Keap1/Nrf2/ARE signaling unfolds therapeutic targets for redox imbalanced-mediated diseases and diabetic nephropathy.

Hyperglycemia/oxidative stress has been implicated in the initiation and progression of diabetic complications while the components of Keap1/Nrf2/ARE signaling are being exploited as therapeutic targets for the treatment/management of these pathologies. Antioxidant agents like drugs, nutraceuticals and pure compounds that target the proteins of this pathway and their downstream genes hold the therapeutic strength to put the progression of this disease at bay.
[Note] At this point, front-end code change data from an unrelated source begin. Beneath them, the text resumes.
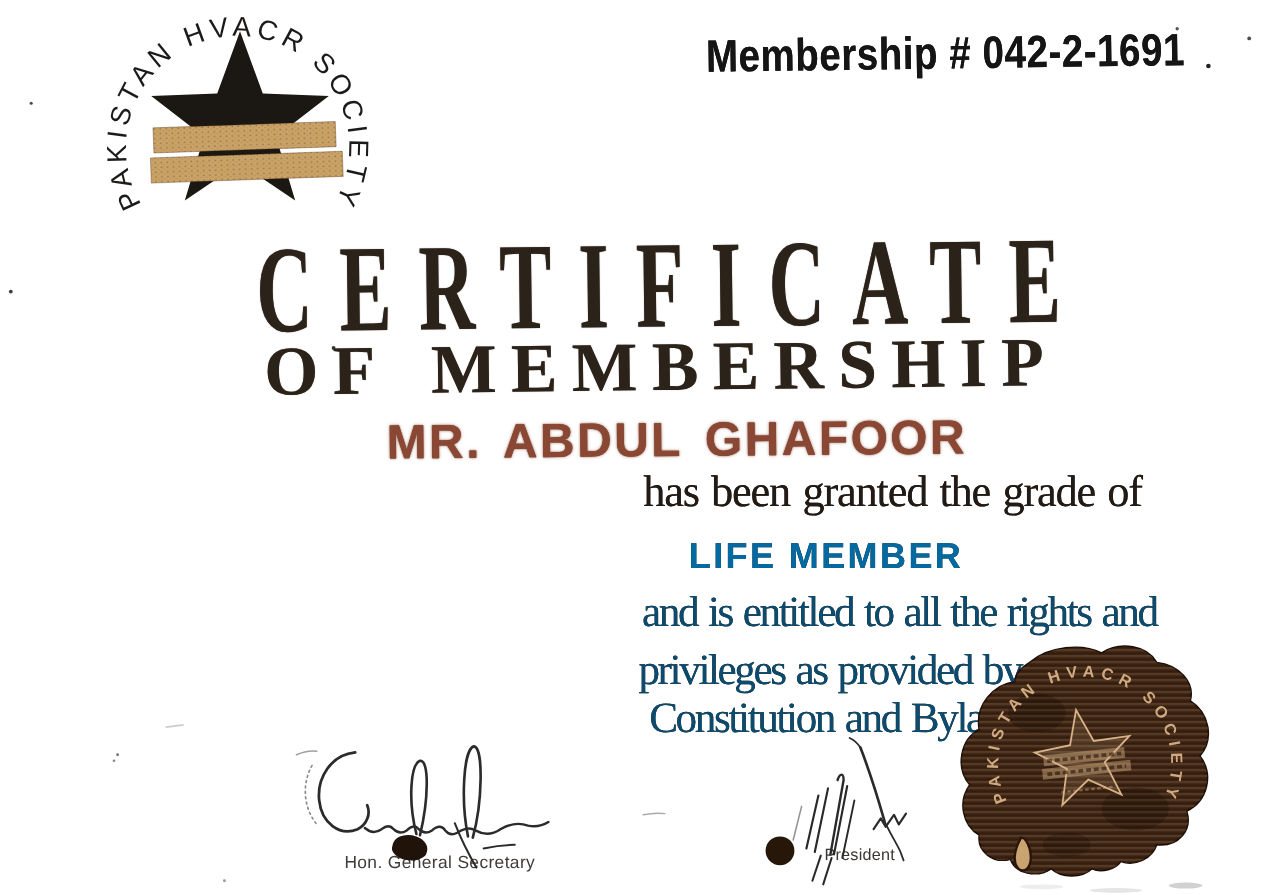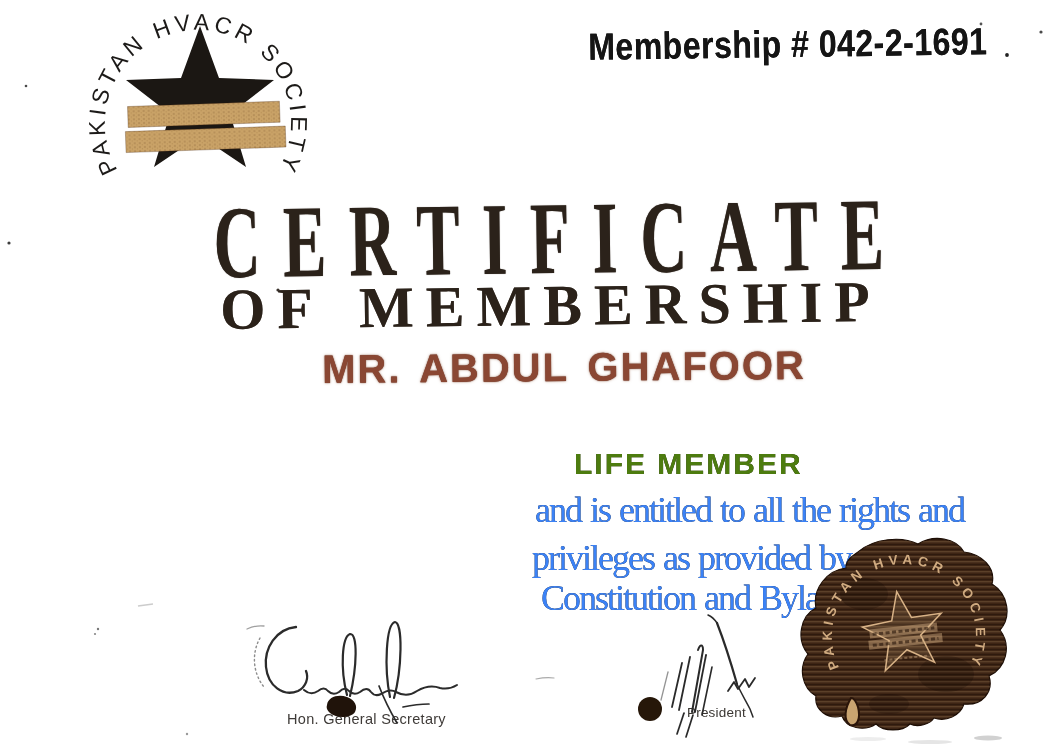--- a/index.html
+++ b/index.html
@@ -82,6 +82,7 @@
   <div class="abs title2">OF MEMBERSHIP</div>
 
   <div class="abs name">MR. ABDUL GHAFOOR</div>
+  <div class="abs granted">has been granted the grade of</div>
   <div class="abs grade">LIFE MEMBER</div>
   <div class="abs bodyline bl0">and is entitled to all the rights and</div>
   <div class="abs bodyline bl1">privileges as provided by the</div>

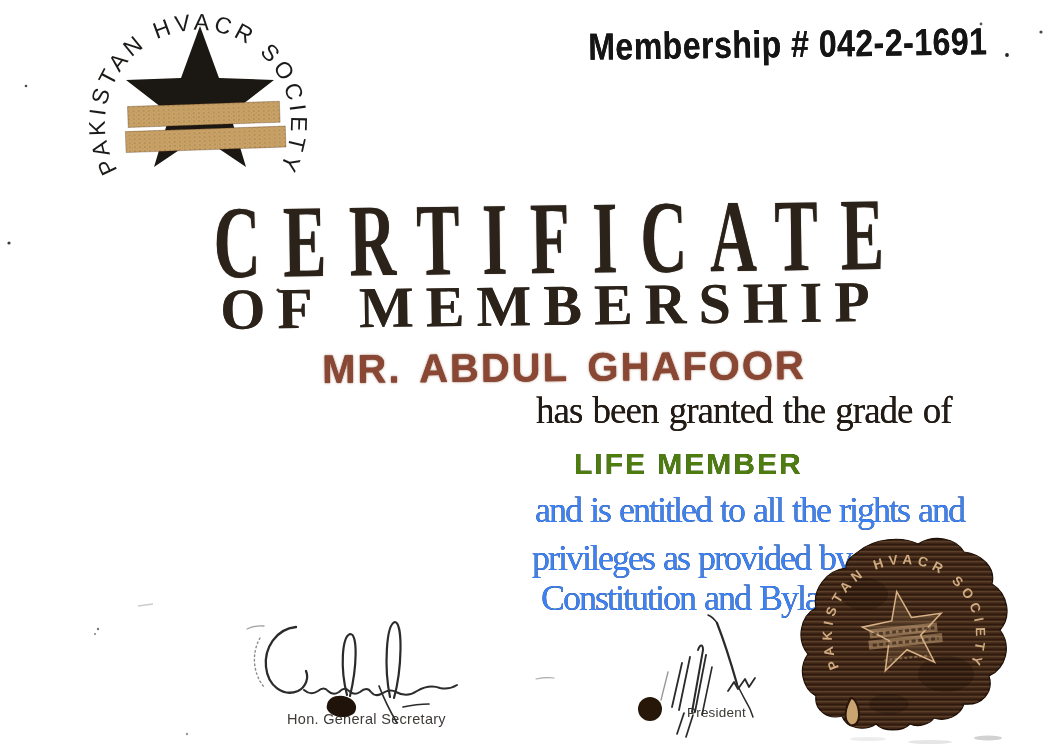--- a/index.html
+++ b/index.html
@@ -37,7 +37,7 @@
   .granted{left:536px;top:392px;font-size:37px;letter-spacing:-1px;word-spacing:2px;color:#221b15;text-shadow:0 0 .5px #221b15;}
   .grade{
     left:574px;top:449px;font-family:"Liberation Sans",sans-serif;font-weight:700;
-    font-size:30px;letter-spacing:2px;color:#4d7c0f;text-shadow:0 0 .5px #1d1712;
+    font-size:30px;letter-spacing:2px;color:#0369a1;text-shadow:0 0 .5px #1d1712;
   }
   .bodyline{font-size:36px;letter-spacing:-2px;word-spacing:2px;color:#3b82f6;text-shadow:0 0 .5px #221b15;}
   .bl0{left:535px;top:492px;}

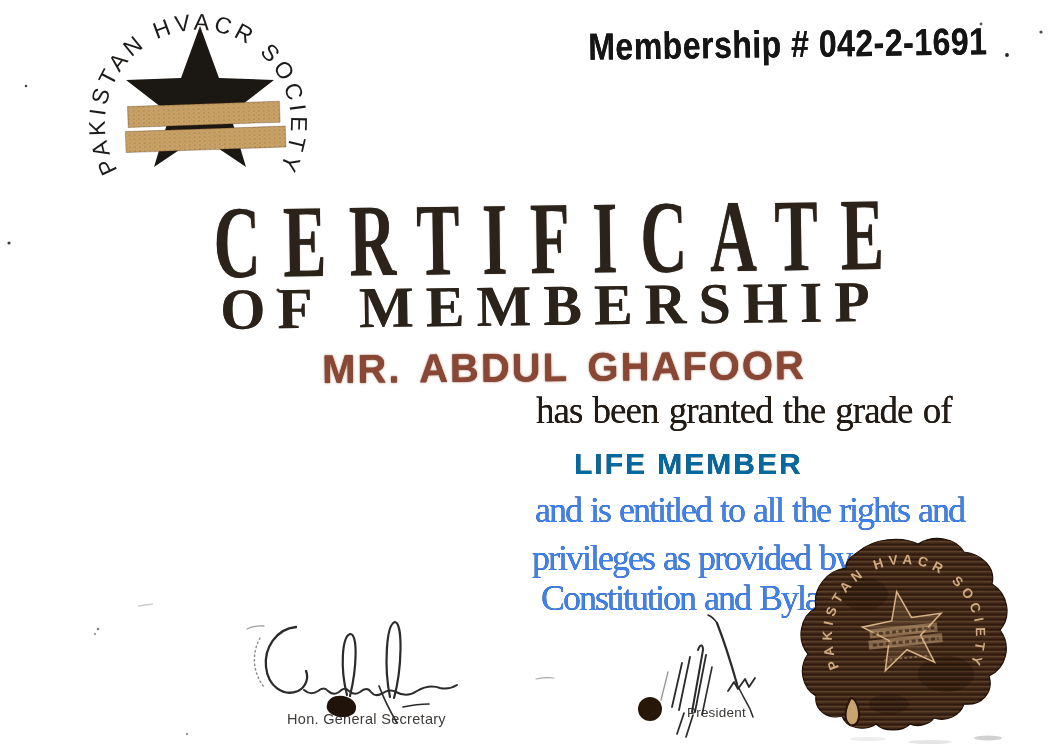--- a/index.html
+++ b/index.html
@@ -39,7 +39,7 @@
     left:574px;top:449px;font-family:"Liberation Sans",sans-serif;font-weight:700;
     font-size:30px;letter-spacing:2px;color:#0369a1;text-shadow:0 0 .5px #1d1712;
   }
-  .bodyline{font-size:36px;letter-spacing:-2px;word-spacing:2px;color:#3b82f6;text-shadow:0 0 .5px #221b15;}
+  .bodyline{font-size:36px;letter-spacing:-2px;word-spacing:2px;color:#0c4a6e;text-shadow:0 0 .5px #221b15;}
   .bl0{left:535px;top:492px;}
   .bl1{left:532px;top:540px;}
   .bl2{left:541px;top:580px;}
Here, we elucidate how the modulation of Keap1/Nrf2/ARE had been exploited for the treatment/management of end-stage diabetic kidney complication (diabetic nephropathy) by looking into (1) Nrf2 nuclear translocation and phosphorylation by some protein kinases at specific amino acid sequences and (2) Keap1 downregulation/Keap1-Nrf2 protein-protein inhibition (PPI) as potential therapeutic mechanisms exploited by Nrf2 activators for the modulation of diabetic nephropathy biomarkers (Collagen IV, Laminin, TGF-β1 and Fibronectin) that ultimately lead to the amelioration of this disease progression. Furthermore, we brought to limelight the relationship between diabetic nephropathy and Keap1/Nrf2/ARE and finally elucidate how the modulation of this signaling pathway could be further explored to create novel therapeutic milestones.